### [Exercise]
Without including the pictures, copy out every line below.
(Beginning of Given entries)
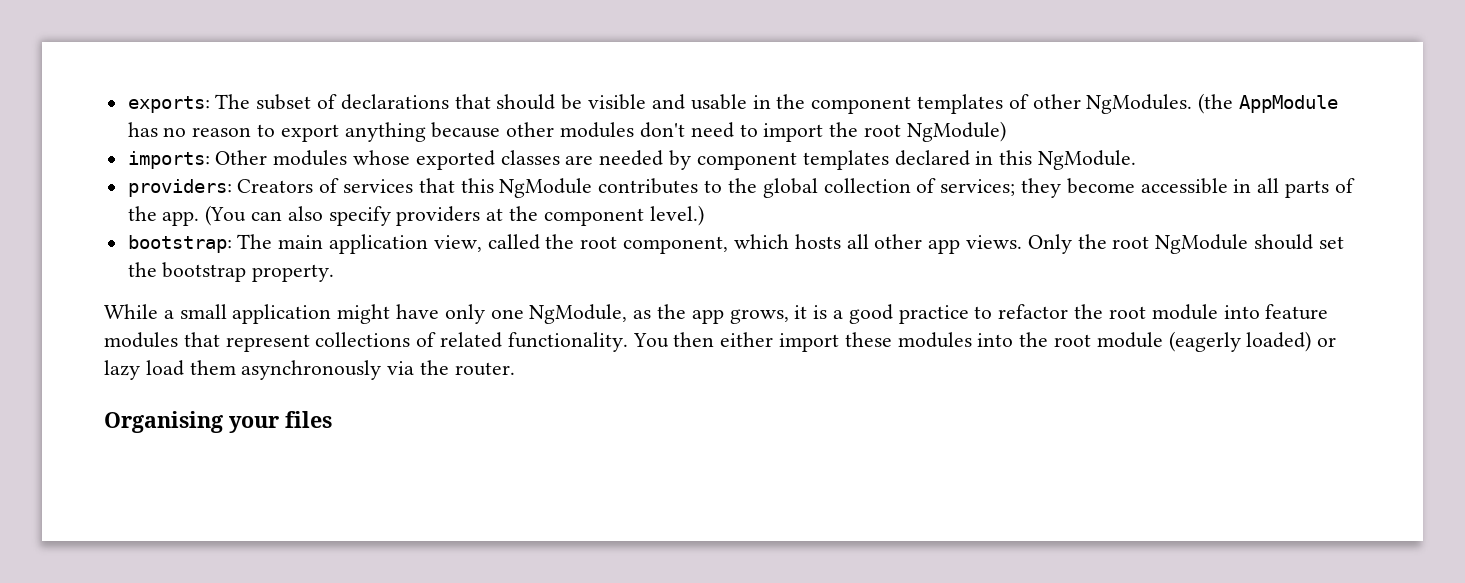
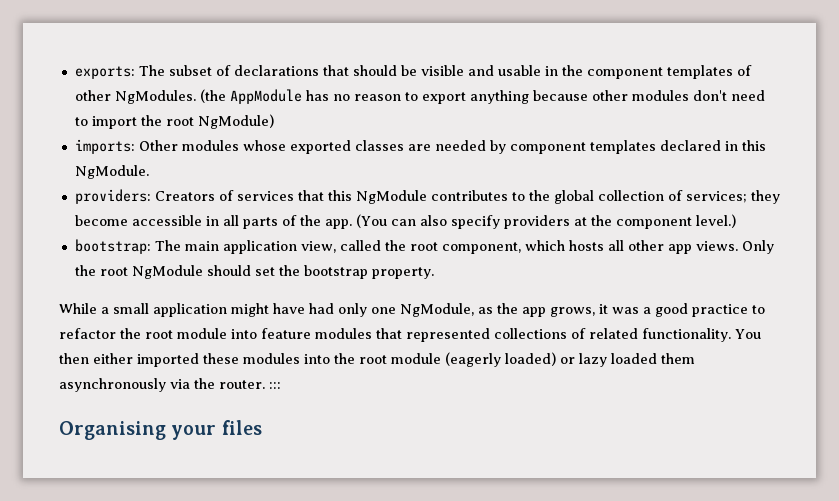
- While a small application might have only one NgModule, as the app grows, it is a good practice to refactor the root module into feature modules that represent collections of related functionality.
+ While a small application might have had only one NgModule, as the app grows, it was a good practice to refactor the root module into feature modules that represented collections of related functionality.
- You then either import these modules into the root module (eagerly loaded) or lazy load them asynchronously via the router.
+ You then either imported these modules into the root module (eagerly loaded) or lazy loaded them asynchronously via the router. :::

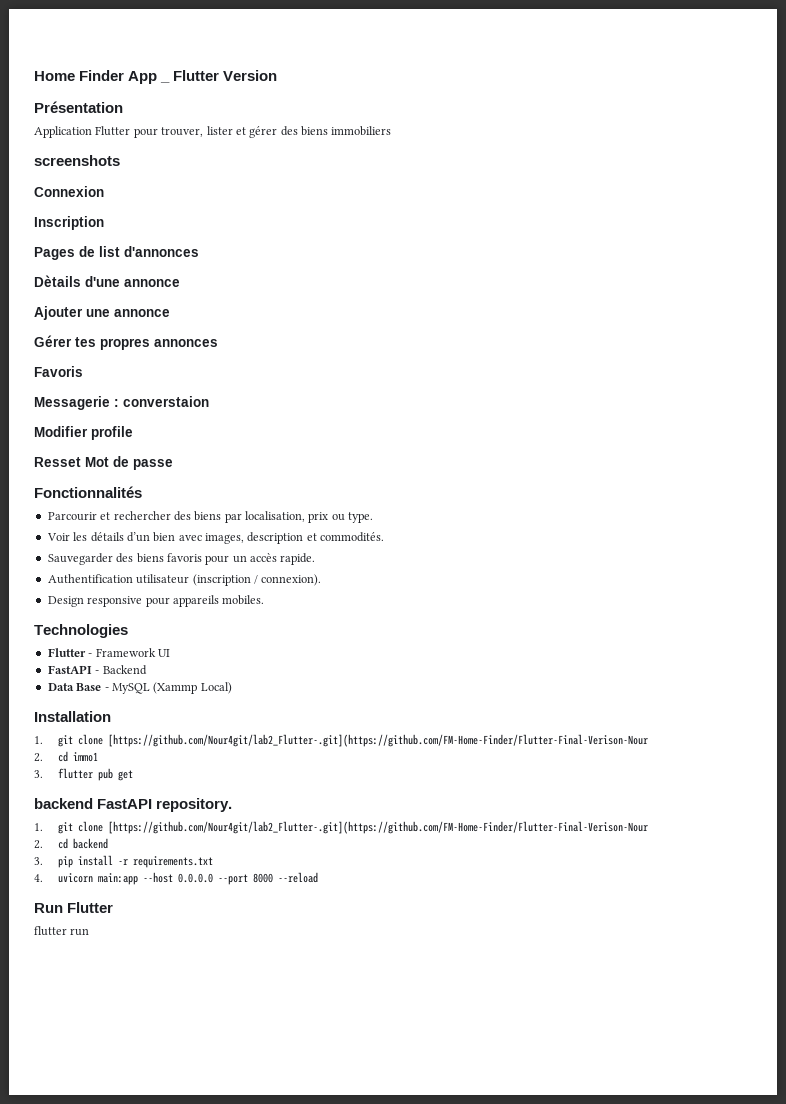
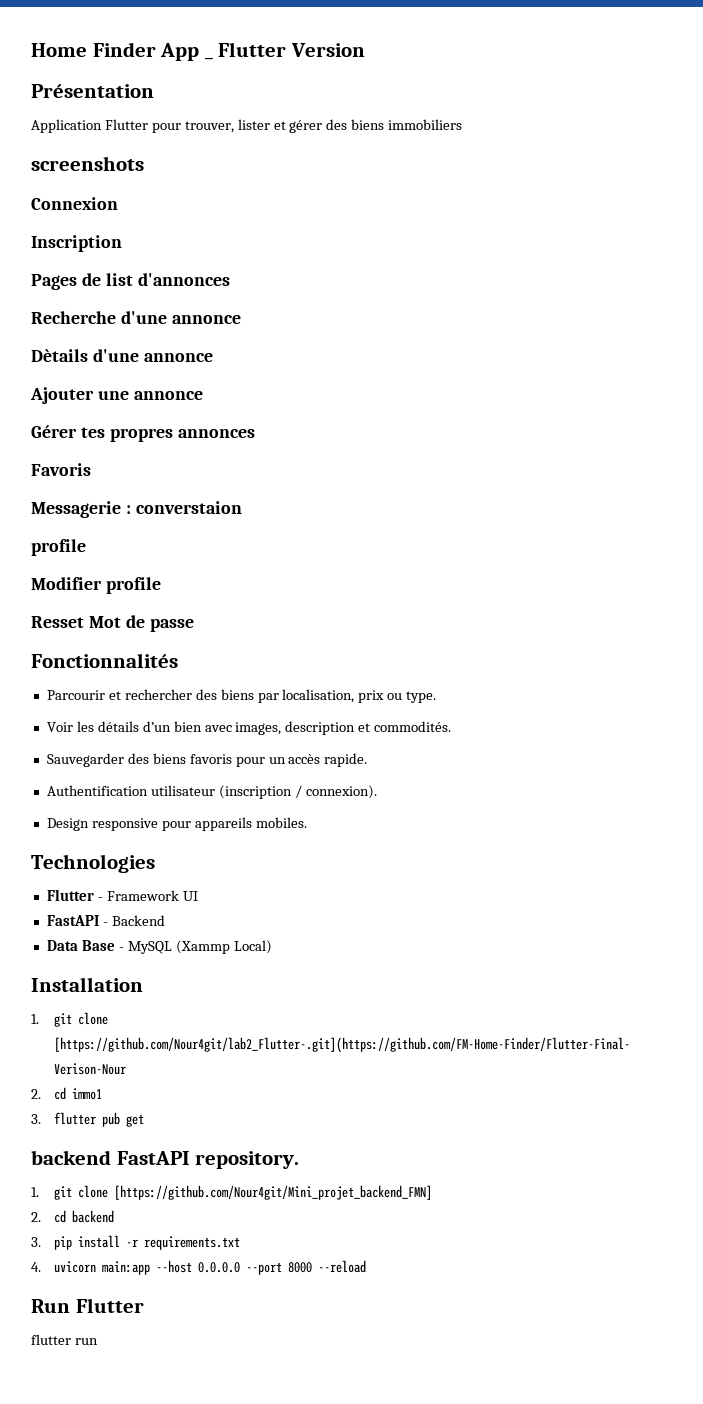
+ Recherche d'une annonce
  Messagerie : converstaion
+ profile
  backend FastAPI repository.
- 1. git clone [https://github.com/Nour4git/lab2_Flutter-.git](https://github.com/FM-Home-Finder/Flutter-Final-Verison-Nour
+ 1. git clone [https://github.com/Nour4git/Mini_projet_backend_FMN]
(End of Given entries)
### [Exercise answer]
- While a small application might have only one NgModule, as the app grows, it is a good practice to refactor the root module into feature modules that represent collections of related functionality.
+ While a small application might have had only one NgModule, as the app grows, it was a good practice to refactor the root module into feature modules that represented collections of related functionality.
- You then either import these modules into the root module (eagerly loaded) or lazy load them asynchronously via the router.
+ You then either imported these modules into the root module (eagerly loaded) or lazy loaded them asynchronously via the router. :::

+ Recherche d'une annonce
  Messagerie : converstaion
+ profile
  backend FastAPI repository.
- 1. git clone [https://github.com/Nour4git/lab2_Flutter-.git](https://github.com/FM-Home-Finder/Flutter-Final-Verison-Nour
+ 1. git clone [https://github.com/Nour4git/Mini_projet_backend_FMN]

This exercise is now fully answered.